Eylem ASLAN

Kutsal metinlerde geçen bir hikâye: Havva’nın ağaçtaki o göz alıcı kırmızı, iştah kabartan meyveyi fark etmesiyle başlar her şey. Birini yer, birini de Adem’e verir. Ondan sonra olanlar olur ve cennetten kovulurlar.

Elma ya da Alma, adını Al’dan, yani kırmızıdan alır. Ana vatanı ise Orta Asya, eskiden Alma-ata olarak bildiğimiz, Kazakistan Almatı yakınlarındaki Tanrı Dağları. Elmanın kadim bir bitki olduğunu düşünürsek burası adını elma ağaçlarından almış olmalı.

Elmanın insanlarca ekimi yapılan en eski meyve ağacı olduğu sanılmakta. Büyük İskender’in MÖ 328’de gittiği Kazakistan’da rastladığı cüce elmaları Makedonya’ya getirdiği bilinir. Amerika kıtasına ise 17. yüzyılda kolonistlerce taşındığı, yenidünyanın ilk elma bahçesinin 1625’te Boston civarında oluşturulduğu bilinmekte.

Yüzyıllar önce antik İpek Yolu, Avrasya ulusları arasında politik ve ekonomik bir genişliğe olanak sağlar.
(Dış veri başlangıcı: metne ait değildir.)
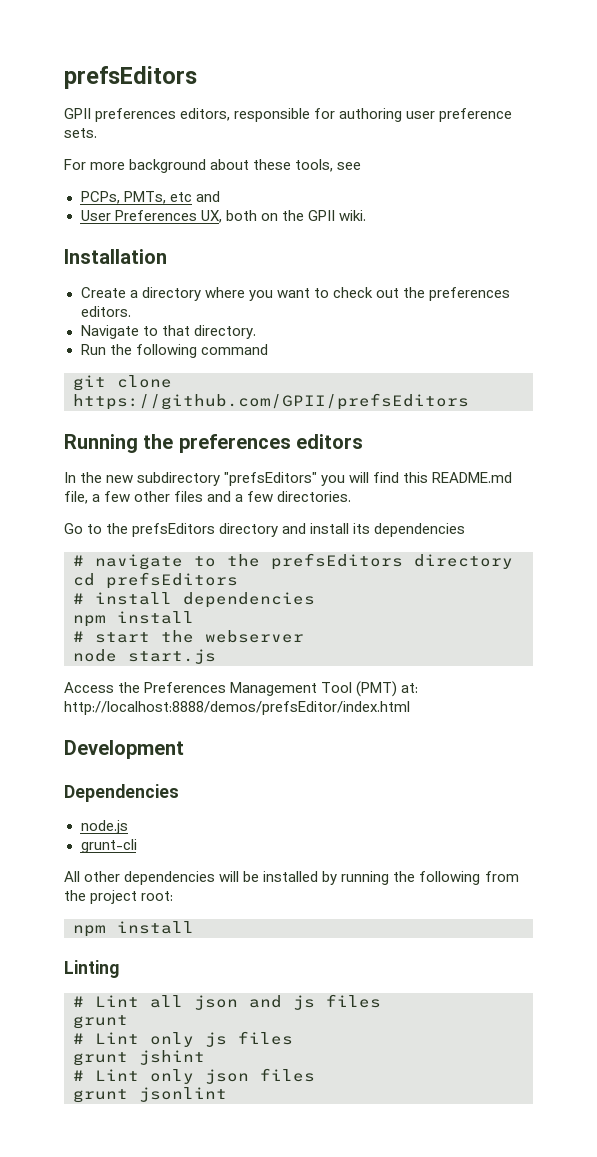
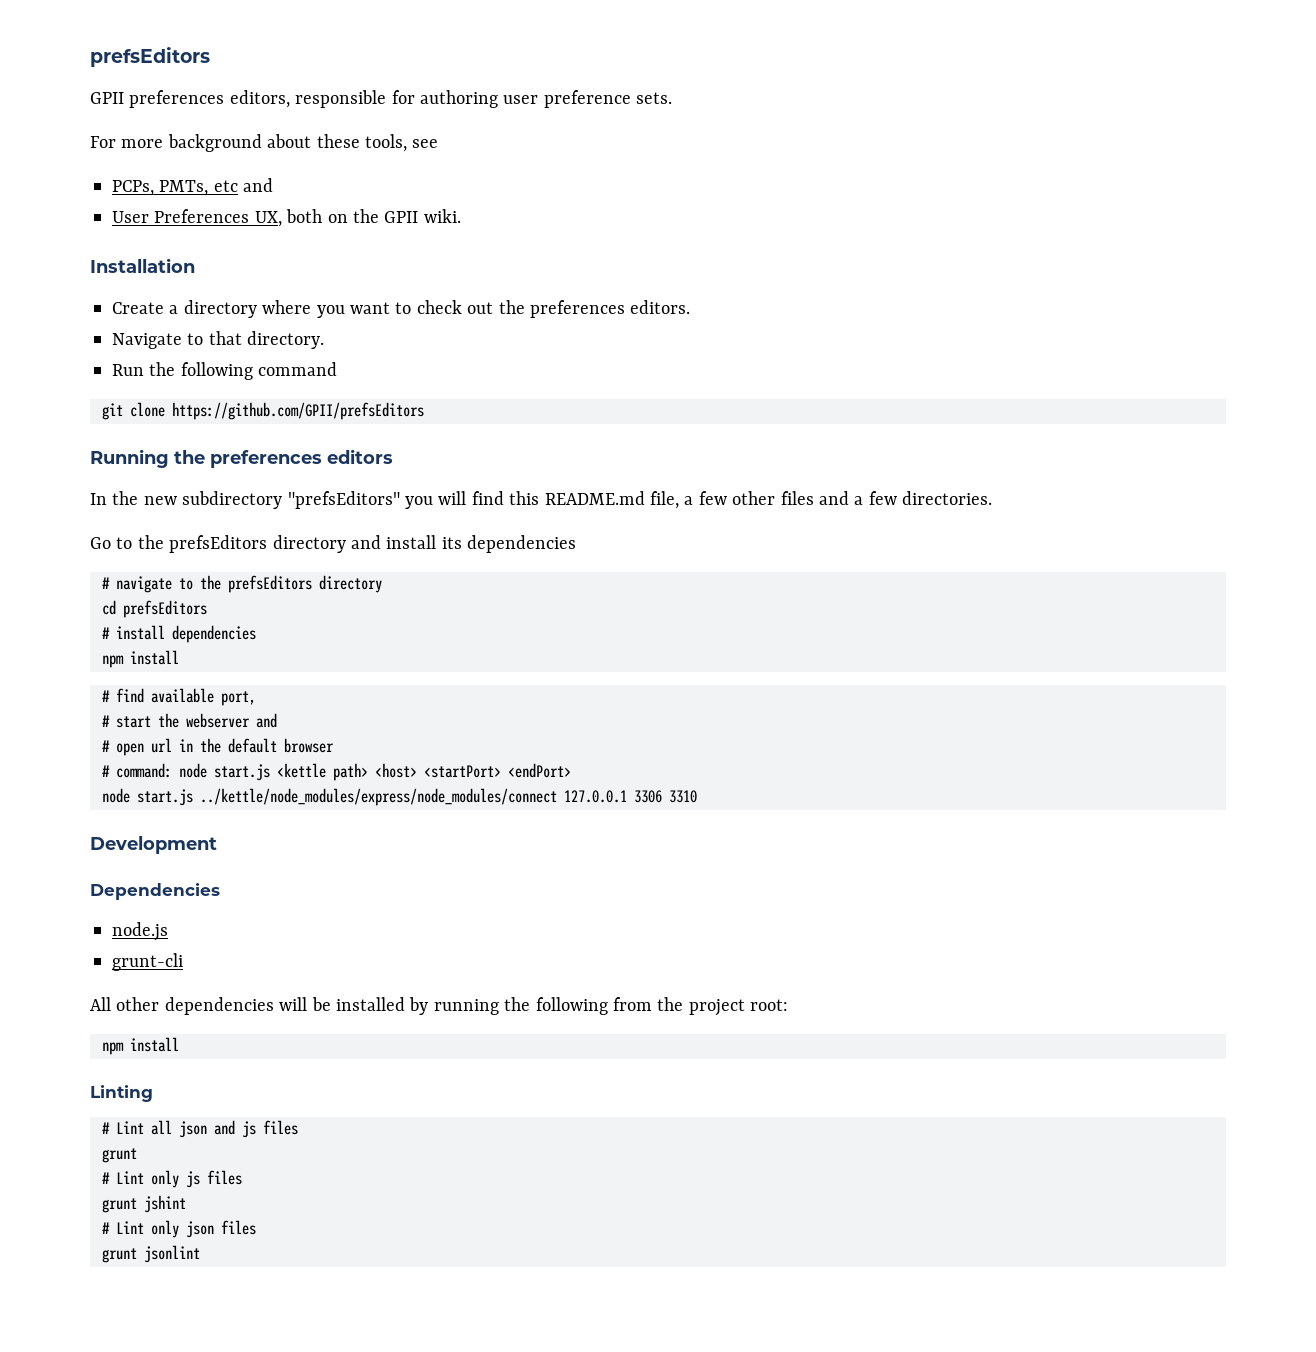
+ # find available port,
- # start the webserver
- node start.js
- Access the Preferences Management Tool (PMT) at: http://localhost:8888/demos/prefsEditor/index.html
+ # start the webserver and
+ # open url in the default browser
+ # command: node start.js <kettle path> <host> <startPort> <endPort>
+ node start.js ../kettle/node_modules/express/node_modules/connect 127.0.0.1 3306 3310

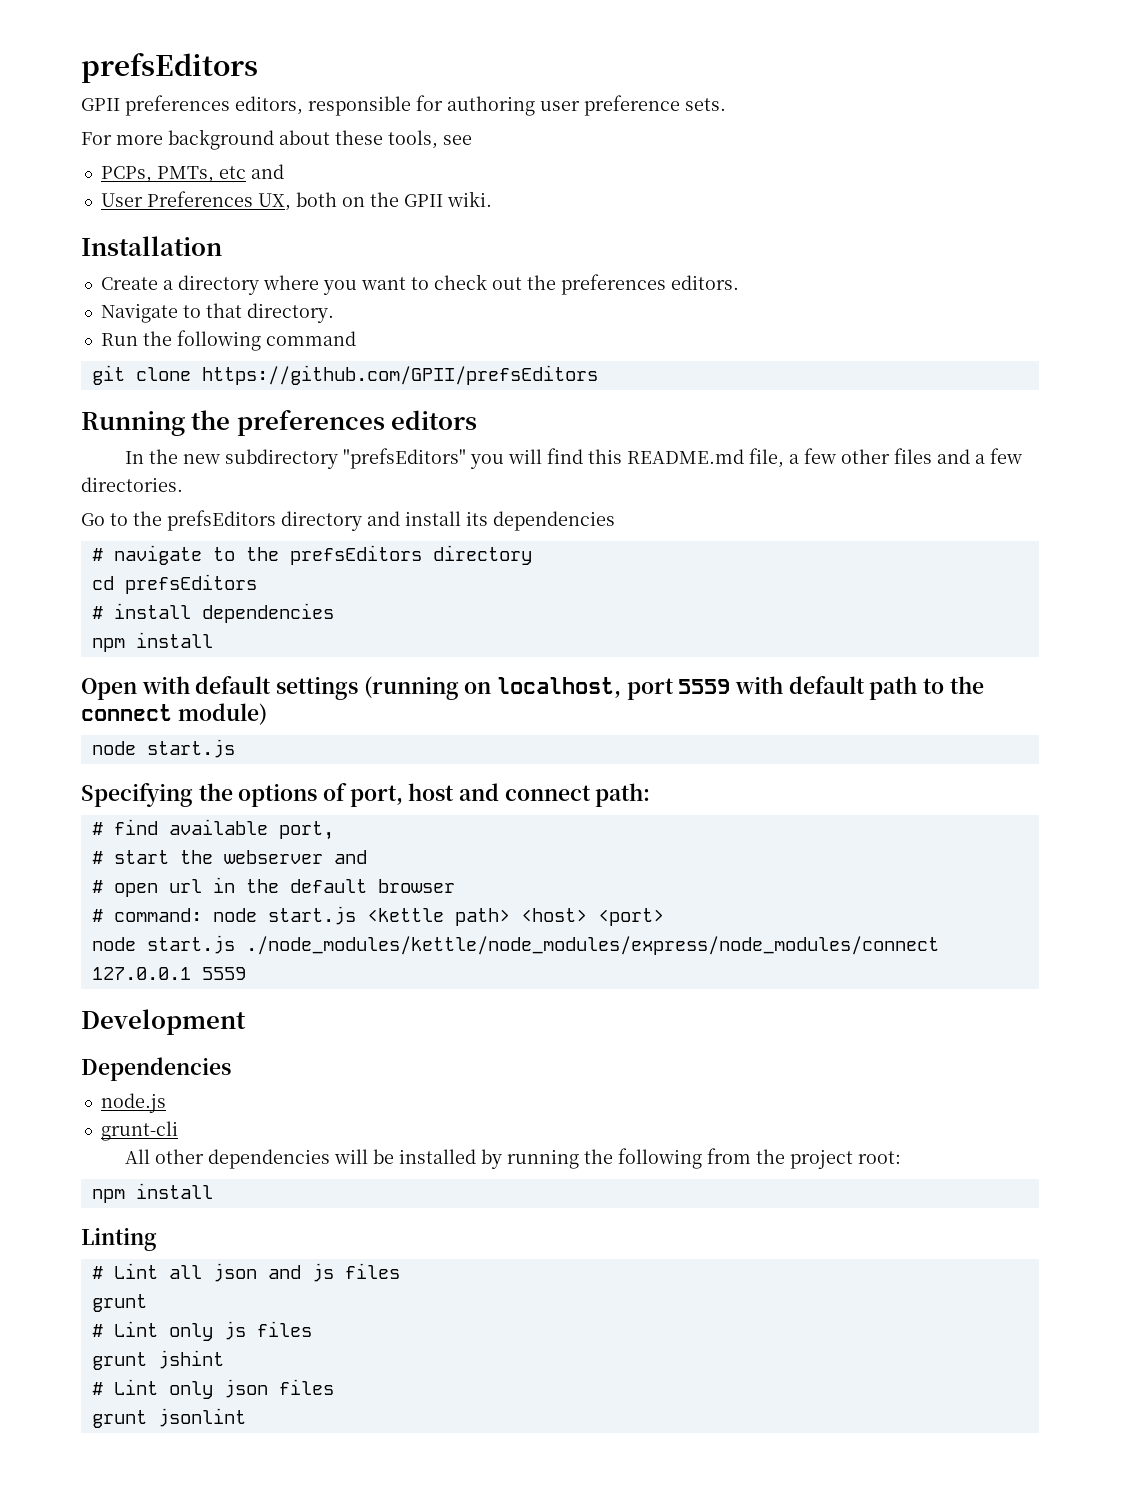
+ Open with default settings (running on localhost, port 5559 with default path to the connect module)
+ node start.js
+ Specifying the options of port, host and connect path:
- # command: node start.js <kettle path> <host> <startPort> <endPort>
- node start.js ../kettle/node_modules/express/node_modules/connect 127.0.0.1 3306 3310
+ # command: node start.js <kettle path> <host> <port>
+ node start.js ./node_modules/kettle/node_modules/express/node_modules/connect 127.0.0.1 5559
Ayrıca bu yol, dünyanın en popüler meyvelerinden birisi olan elmanın genetik alışverişinin de yolu olur. Yolcular, İpek Yolu boyunca doğu ve batıya doğru yolculuk yaparken, mallarını ve fikirlerini alıp satarlar. Bu sırada, yabani ağaçlardan topladıkları en kaliteli elmalardan çıkan çekirdekleri de yanlarında götürmüş ve doğaya atmış oldular.

Elmaların tam ehlileştirilme süreci aslında Çinliler'in keşfettiği aşılama yöntemiyle başlar. Milattan önce ikinci binyıl civarında Çinliler, yetiştirilmek istenen bir ağaçtan kesilen bir tahta aşı kaleminin bir başka ağacın gövdesine çentilebileceğini keşfetmiş.

Hoşunuza giden bir elmanın tohumlarını ektiğinizde, bir elmadan çıkan beş çekirdeğin her biri farklı ağaçlar olur. Michael Pollan Arzunun Botaniği kitabında: “Bir elmayı tam ortasından böldüğünüzde karşınıza yıldız patlaması şeklinde yerleşmiş kusursuz simetride beş küçük oda çıkar -bir pentagram. Bu odaların her birinde bir (bazen iki) çekirdek vardır; bunlar bir marangoz tarafından yağlanmış ve cilalanmışçasına koyu ve parlak kahverengidir. Bu çekirdeklerin dikkate değer iki özelliği var. Öncelikle az miktarda siyanür içerirler. -belki de elmanın onu ısıran hayvanların cesaretini kırmak adına geliştirdiği bir savunmadır bu ve tarif edilemeyecek kadar acıdır.

7 BİN 500 ÇEŞİT

Mütevazı bir meyve olan elma kadar yaygın başka bir gıda yok belki de. Dünya çapında yılda yaklaşık 83 milyon ton elma tüketiyoruz. 10 ila 20 milyon yıl önce günümüzdeki elmalardan daha küçük ve buruk meyveleri olan ilk elma ağaçlarının yetiştiği tahmin ediliyor. Elma ağacı tüm dünyada binlerce yıldır meyveleri için yetiştiriliyor. Bilinen yaklaşık 7 bin 500 elma çeşidi var ve bunların yaklaşık 750’si yenir.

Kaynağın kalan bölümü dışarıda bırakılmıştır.